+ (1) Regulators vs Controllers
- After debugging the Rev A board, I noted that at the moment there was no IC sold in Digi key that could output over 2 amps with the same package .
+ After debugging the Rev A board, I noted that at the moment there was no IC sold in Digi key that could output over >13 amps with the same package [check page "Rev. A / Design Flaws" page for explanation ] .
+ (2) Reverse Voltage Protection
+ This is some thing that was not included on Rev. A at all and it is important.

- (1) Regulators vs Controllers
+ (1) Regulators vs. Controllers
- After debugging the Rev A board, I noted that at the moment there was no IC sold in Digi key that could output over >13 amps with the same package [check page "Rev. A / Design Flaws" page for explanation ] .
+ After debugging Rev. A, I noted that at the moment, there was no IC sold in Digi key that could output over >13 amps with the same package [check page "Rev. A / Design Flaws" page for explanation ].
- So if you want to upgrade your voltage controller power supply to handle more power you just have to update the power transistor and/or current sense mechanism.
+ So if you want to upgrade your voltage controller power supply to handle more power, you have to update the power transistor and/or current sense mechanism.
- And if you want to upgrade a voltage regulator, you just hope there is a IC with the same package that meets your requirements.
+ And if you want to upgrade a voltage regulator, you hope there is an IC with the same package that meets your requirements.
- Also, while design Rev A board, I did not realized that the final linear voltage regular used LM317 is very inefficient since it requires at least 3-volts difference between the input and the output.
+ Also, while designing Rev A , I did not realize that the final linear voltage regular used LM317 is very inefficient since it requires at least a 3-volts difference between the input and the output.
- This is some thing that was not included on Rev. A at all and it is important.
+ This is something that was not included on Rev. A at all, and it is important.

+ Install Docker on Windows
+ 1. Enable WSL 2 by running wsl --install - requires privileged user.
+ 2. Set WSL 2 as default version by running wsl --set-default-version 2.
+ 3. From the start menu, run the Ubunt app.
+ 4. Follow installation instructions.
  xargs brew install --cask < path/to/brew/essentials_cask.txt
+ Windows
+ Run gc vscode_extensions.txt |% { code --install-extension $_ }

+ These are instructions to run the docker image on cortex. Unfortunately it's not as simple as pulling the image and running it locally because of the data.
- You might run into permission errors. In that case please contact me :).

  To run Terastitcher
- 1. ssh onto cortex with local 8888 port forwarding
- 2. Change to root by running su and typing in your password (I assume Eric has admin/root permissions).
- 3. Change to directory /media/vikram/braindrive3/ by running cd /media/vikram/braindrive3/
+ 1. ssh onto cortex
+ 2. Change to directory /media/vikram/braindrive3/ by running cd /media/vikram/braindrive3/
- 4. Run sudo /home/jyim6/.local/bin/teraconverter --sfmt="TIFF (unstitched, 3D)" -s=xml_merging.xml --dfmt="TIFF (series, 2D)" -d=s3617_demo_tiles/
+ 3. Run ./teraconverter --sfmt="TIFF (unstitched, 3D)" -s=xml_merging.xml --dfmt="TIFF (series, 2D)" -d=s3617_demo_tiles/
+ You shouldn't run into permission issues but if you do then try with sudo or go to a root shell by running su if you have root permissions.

Instructions to follow:
Every entry in the data should be returned exactly.

Answer box:
+ (1) Regulators vs Controllers
- After debugging the Rev A board, I noted that at the moment there was no IC sold in Digi key that could output over 2 amps with the same package .
+ After debugging the Rev A board, I noted that at the moment there was no IC sold in Digi key that could output over >13 amps with the same package [check page "Rev. A / Design Flaws" page for explanation ] .
+ (2) Reverse Voltage Protection
+ This is some thing that was not included on Rev. A at all and it is important.

- (1) Regulators vs Controllers
+ (1) Regulators vs. Controllers
- After debugging the Rev A board, I noted that at the moment there was no IC sold in Digi key that could output over >13 amps with the same package [check page "Rev. A / Design Flaws" page for explanation ] .
+ After debugging Rev. A, I noted that at the moment, there was no IC sold in Digi key that could output over >13 amps with the same package [check page "Rev. A / Design Flaws" page for explanation ].
- So if you want to upgrade your voltage controller power supply to handle more power you just have to update the power transistor and/or current sense mechanism.
+ So if you want to upgrade your voltage controller power supply to handle more power, you have to update the power transistor and/or current sense mechanism.
- And if you want to upgrade a voltage regulator, you just hope there is a IC with the same package that meets your requirements.
+ And if you want to upgrade a voltage regulator, you hope there is an IC with the same package that meets your requirements.
- Also, while design Rev A board, I did not realized that the final linear voltage regular used LM317 is very inefficient since it requires at least 3-volts difference between the input and the output.
+ Also, while designing Rev A , I did not realize that the final linear voltage regular used LM317 is very inefficient since it requires at least a 3-volts difference between the input and the output.
- This is some thing that was not included on Rev. A at all and it is important.
+ This is something that was not included on Rev. A at all, and it is important.

+ Install Docker on Windows
+ 1. Enable WSL 2 by running wsl --install - requires privileged user.
+ 2. Set WSL 2 as default version by running wsl --set-default-version 2.
+ 3. From the start menu, run the Ubunt app.
+ 4. Follow installation instructions.
  xargs brew install --cask < path/to/brew/essentials_cask.txt
+ Windows
+ Run gc vscode_extensions.txt |% { code --install-extension $_ }

+ These are instructions to run the docker image on cortex. Unfortunately it's not as simple as pulling the image and running it locally because of the data.
- You might run into permission errors. In that case please contact me :).

  To run Terastitcher
- 1. ssh onto cortex with local 8888 port forwarding
- 2. Change to root by running su and typing in your password (I assume Eric has admin/root permissions).
- 3. Change to directory /media/vikram/braindrive3/ by running cd /media/vikram/braindrive3/
+ 1. ssh onto cortex
+ 2. Change to directory /media/vikram/braindrive3/ by running cd /media/vikram/braindrive3/
- 4. Run sudo /home/jyim6/.local/bin/teraconverter --sfmt="TIFF (unstitched, 3D)" -s=xml_merging.xml --dfmt="TIFF (series, 2D)" -d=s3617_demo_tiles/
+ 3. Run ./teraconverter --sfmt="TIFF (unstitched, 3D)" -s=xml_merging.xml --dfmt="TIFF (series, 2D)" -d=s3617_demo_tiles/
+ You shouldn't run into permission issues but if you do then try with sudo or go to a root shell by running su if you have root permissions.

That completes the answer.